Start of Exercise input
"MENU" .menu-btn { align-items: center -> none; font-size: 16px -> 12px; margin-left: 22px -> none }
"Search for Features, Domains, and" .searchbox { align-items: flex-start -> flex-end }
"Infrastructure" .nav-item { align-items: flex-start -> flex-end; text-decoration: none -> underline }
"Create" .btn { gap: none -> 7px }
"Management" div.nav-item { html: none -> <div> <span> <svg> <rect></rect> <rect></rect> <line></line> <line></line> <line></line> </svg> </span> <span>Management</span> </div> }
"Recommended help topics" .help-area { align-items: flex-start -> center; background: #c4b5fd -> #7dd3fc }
End of Exercise input
Start of Exercise input
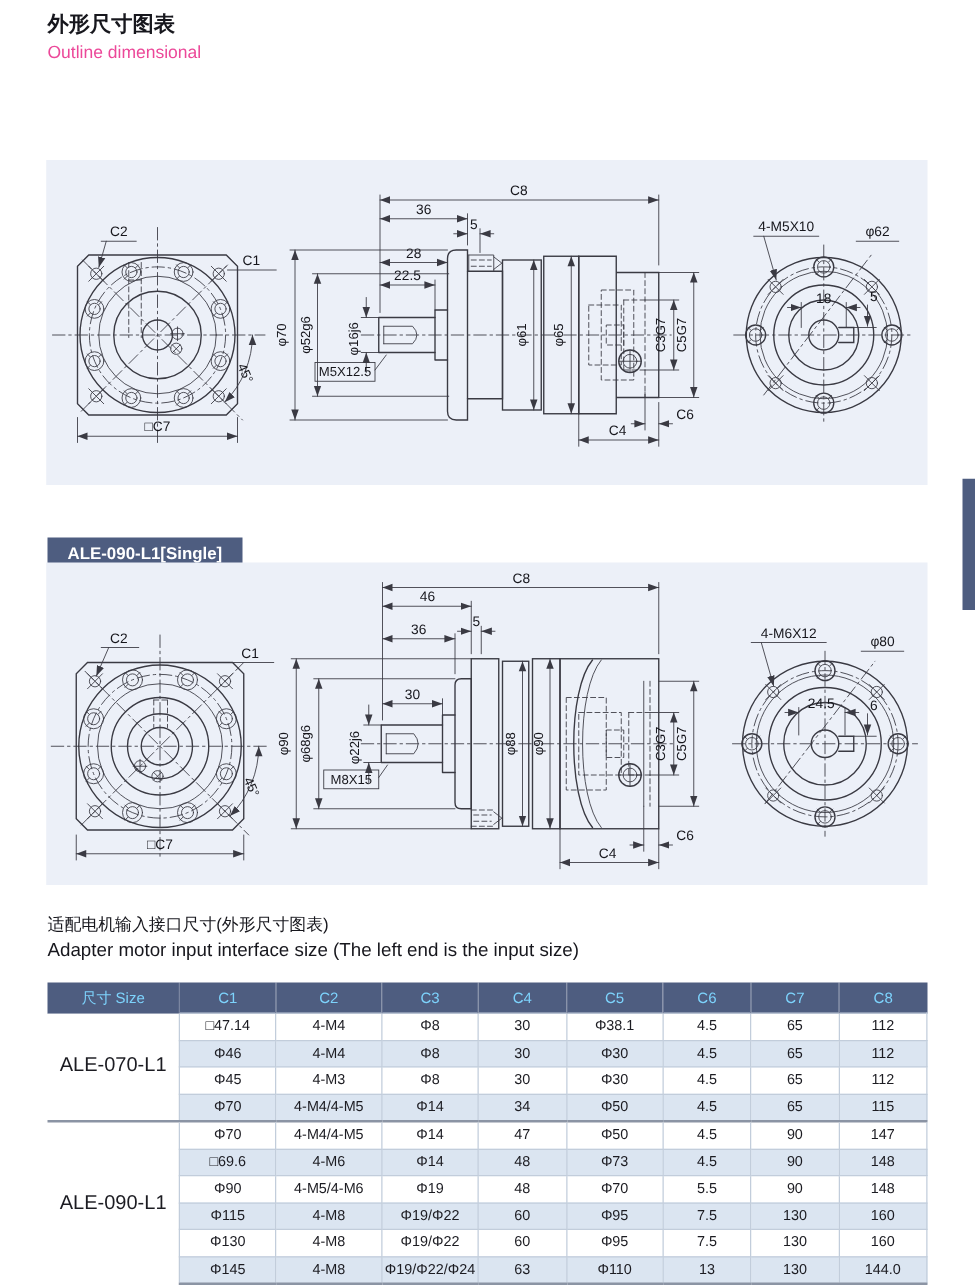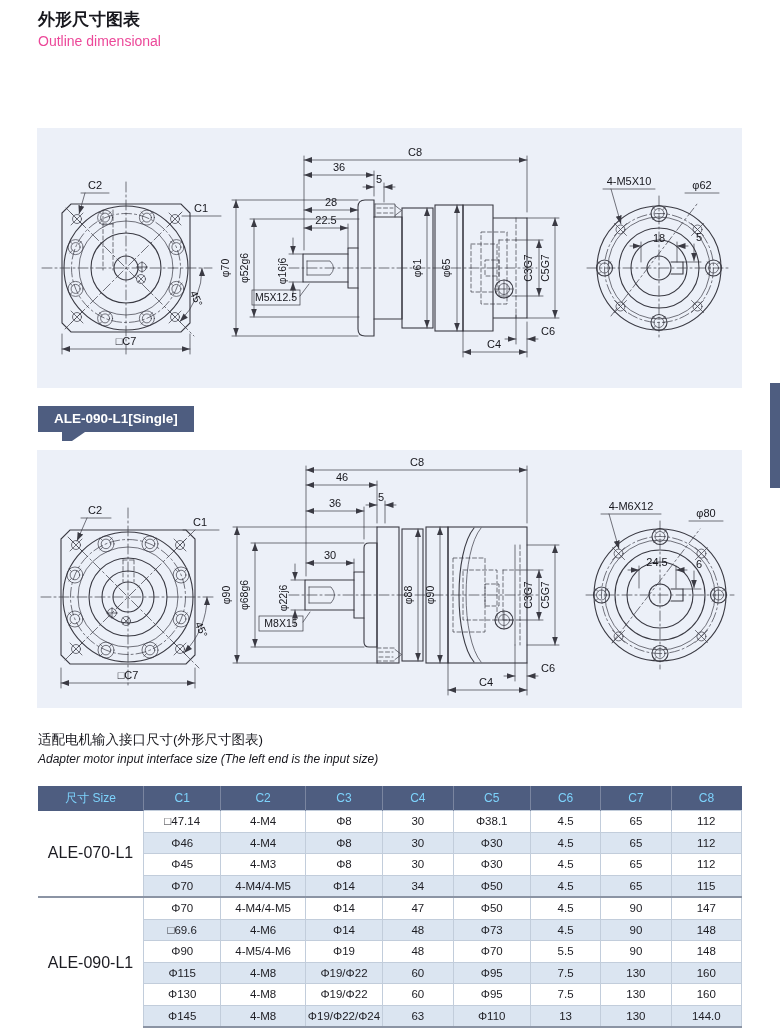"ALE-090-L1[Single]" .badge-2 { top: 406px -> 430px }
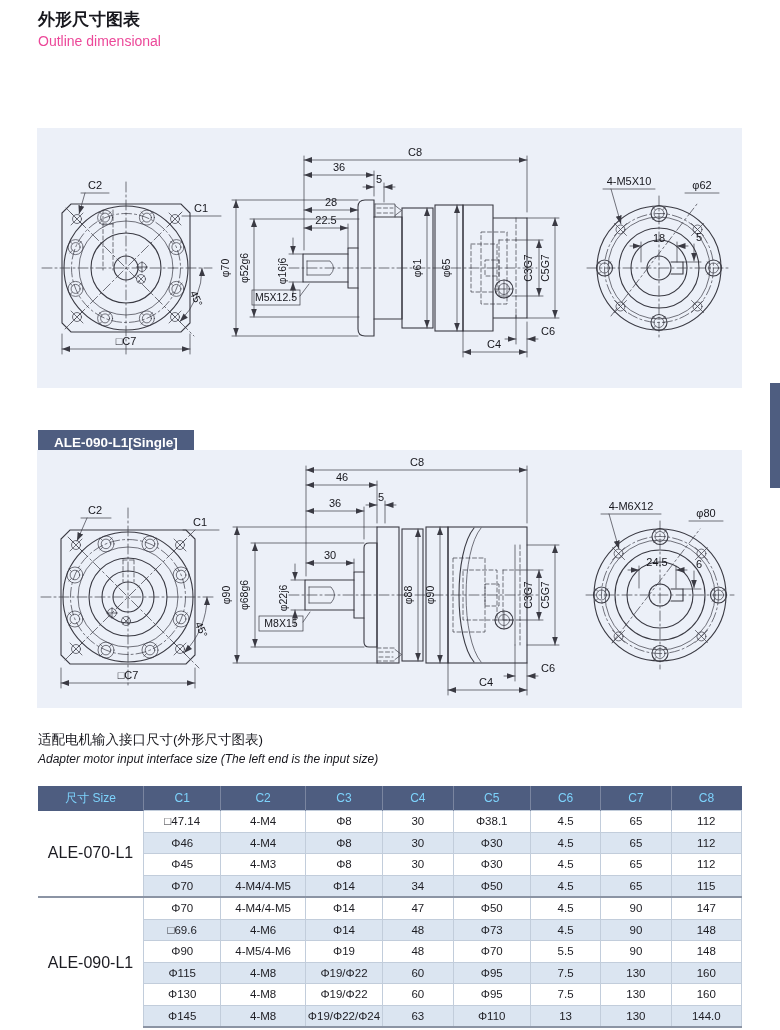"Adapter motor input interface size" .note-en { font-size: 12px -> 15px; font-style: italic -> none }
End of Exercise input
* Task prompt *
Taking the entries above, write out exactly the lines starting with the line containing "flex-start -> flex-end;" and going on through the line containing "flex-start -> center;", both included, and nothing else.

* Response for this exercise *
"Infrastructure" .nav-item { align-items: flex-start -> flex-end; text-decoration: none -> underline }
"Create" .btn { gap: none -> 7px }
"Management" div.nav-item { html: none -> <div> <span> <svg> <rect></rect> <rect></rect> <line></line> <line></line> <line></line> </svg> </span> <span>Management</span> </div> }
"Recommended help topics" .help-area { align-items: flex-start -> center; background: #c4b5fd -> #7dd3fc }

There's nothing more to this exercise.